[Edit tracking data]
= = = = = = =

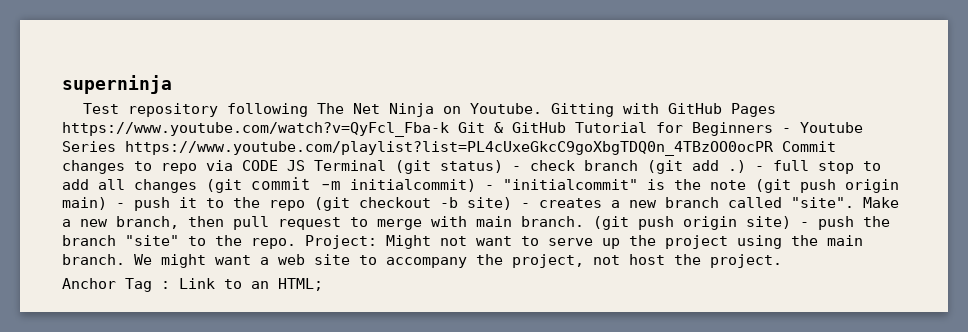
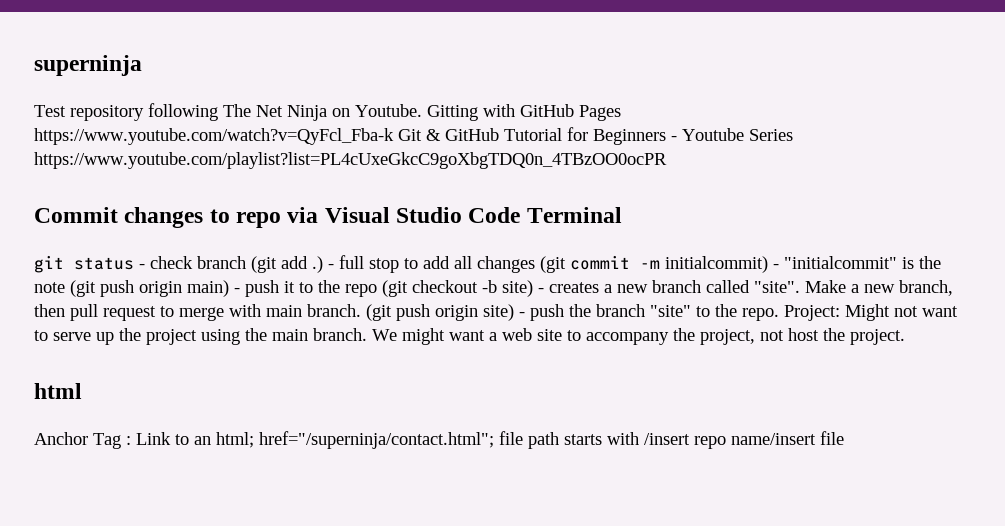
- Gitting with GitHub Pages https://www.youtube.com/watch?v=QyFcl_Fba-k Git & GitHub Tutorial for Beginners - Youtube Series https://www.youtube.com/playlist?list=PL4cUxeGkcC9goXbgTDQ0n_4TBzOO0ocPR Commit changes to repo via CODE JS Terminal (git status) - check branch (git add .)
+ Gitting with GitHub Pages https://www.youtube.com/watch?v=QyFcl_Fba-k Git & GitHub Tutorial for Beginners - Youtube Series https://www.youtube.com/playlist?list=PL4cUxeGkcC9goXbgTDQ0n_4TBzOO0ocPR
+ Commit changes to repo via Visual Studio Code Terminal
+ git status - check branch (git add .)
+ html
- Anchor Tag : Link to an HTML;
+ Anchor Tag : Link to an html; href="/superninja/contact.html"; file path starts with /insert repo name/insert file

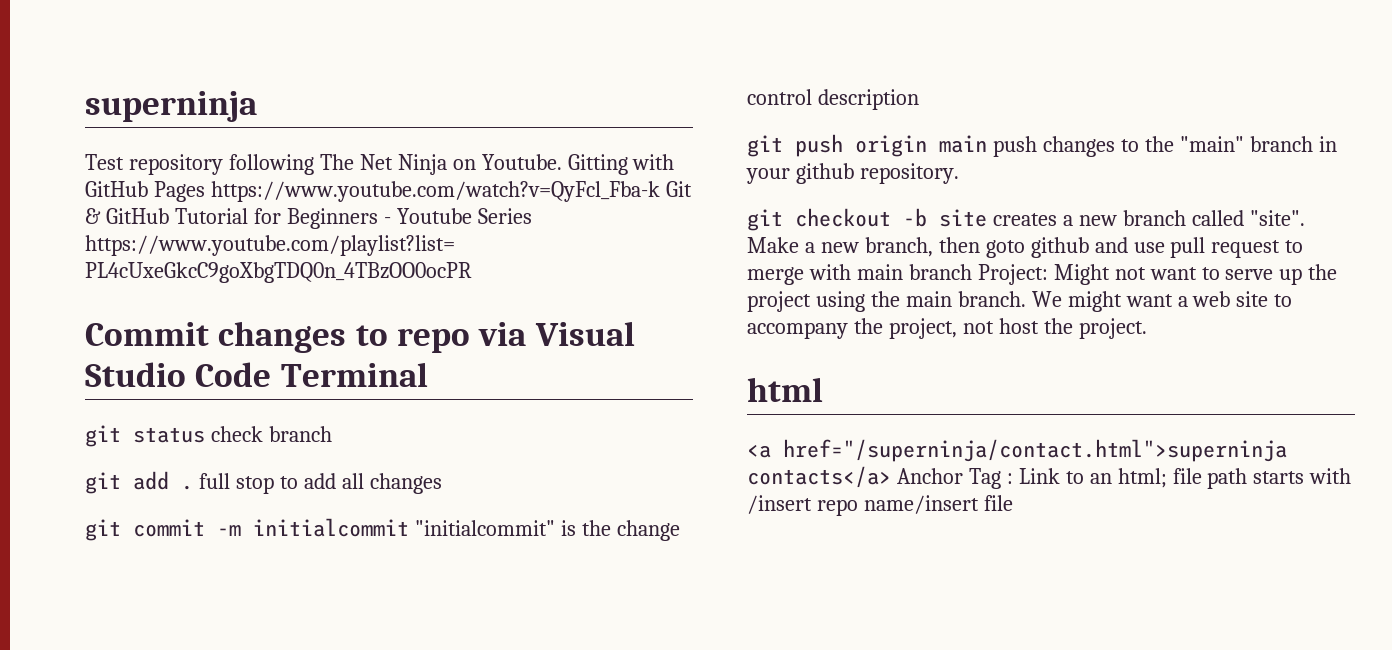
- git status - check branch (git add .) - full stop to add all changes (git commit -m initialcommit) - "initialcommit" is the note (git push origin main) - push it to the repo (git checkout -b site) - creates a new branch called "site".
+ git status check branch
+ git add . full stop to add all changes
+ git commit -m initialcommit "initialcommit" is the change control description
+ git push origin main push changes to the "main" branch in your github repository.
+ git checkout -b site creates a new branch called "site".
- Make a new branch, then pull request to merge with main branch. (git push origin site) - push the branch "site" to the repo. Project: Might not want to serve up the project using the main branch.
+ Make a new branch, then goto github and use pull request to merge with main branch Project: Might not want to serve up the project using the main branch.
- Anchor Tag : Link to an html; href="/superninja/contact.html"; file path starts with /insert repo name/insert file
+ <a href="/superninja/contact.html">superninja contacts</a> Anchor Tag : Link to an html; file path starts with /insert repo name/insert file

= = = = = = =

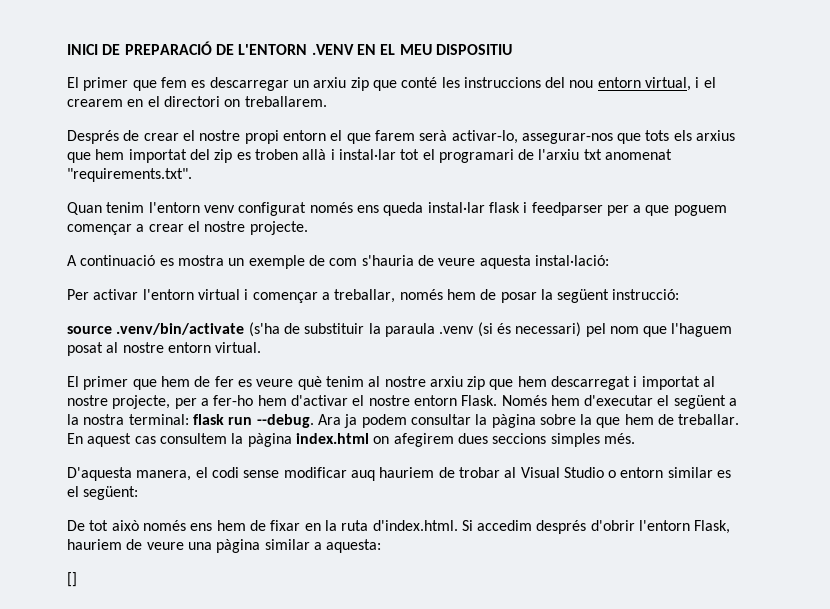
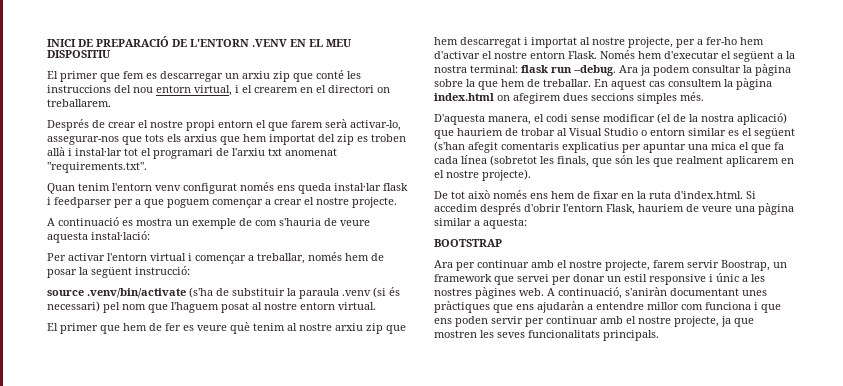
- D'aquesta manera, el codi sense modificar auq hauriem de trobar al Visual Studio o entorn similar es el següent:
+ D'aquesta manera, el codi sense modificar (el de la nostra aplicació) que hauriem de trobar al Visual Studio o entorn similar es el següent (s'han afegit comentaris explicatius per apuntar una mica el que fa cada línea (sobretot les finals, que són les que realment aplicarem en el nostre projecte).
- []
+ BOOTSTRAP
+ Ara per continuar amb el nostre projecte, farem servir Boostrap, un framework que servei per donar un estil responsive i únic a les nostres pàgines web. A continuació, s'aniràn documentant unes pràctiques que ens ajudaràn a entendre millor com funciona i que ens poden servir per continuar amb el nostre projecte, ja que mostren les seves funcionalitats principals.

= = = = = = =

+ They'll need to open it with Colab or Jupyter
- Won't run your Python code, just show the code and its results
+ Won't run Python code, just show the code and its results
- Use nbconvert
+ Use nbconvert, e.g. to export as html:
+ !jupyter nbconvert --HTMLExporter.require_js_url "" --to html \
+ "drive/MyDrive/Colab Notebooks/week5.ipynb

= = = = = = =

Where does the word "file" occur in the data? Copy every line that has it.

OUTPUT OF THE TASK:
+ Anchor Tag : Link to an html; href="/superninja/contact.html"; file path starts with /insert repo name/insert file
- Anchor Tag : Link to an html; href="/superninja/contact.html"; file path starts with /insert repo name/insert file
+ <a href="/superninja/contact.html">superninja contacts</a> Anchor Tag : Link to an html; file path starts with /insert repo name/insert file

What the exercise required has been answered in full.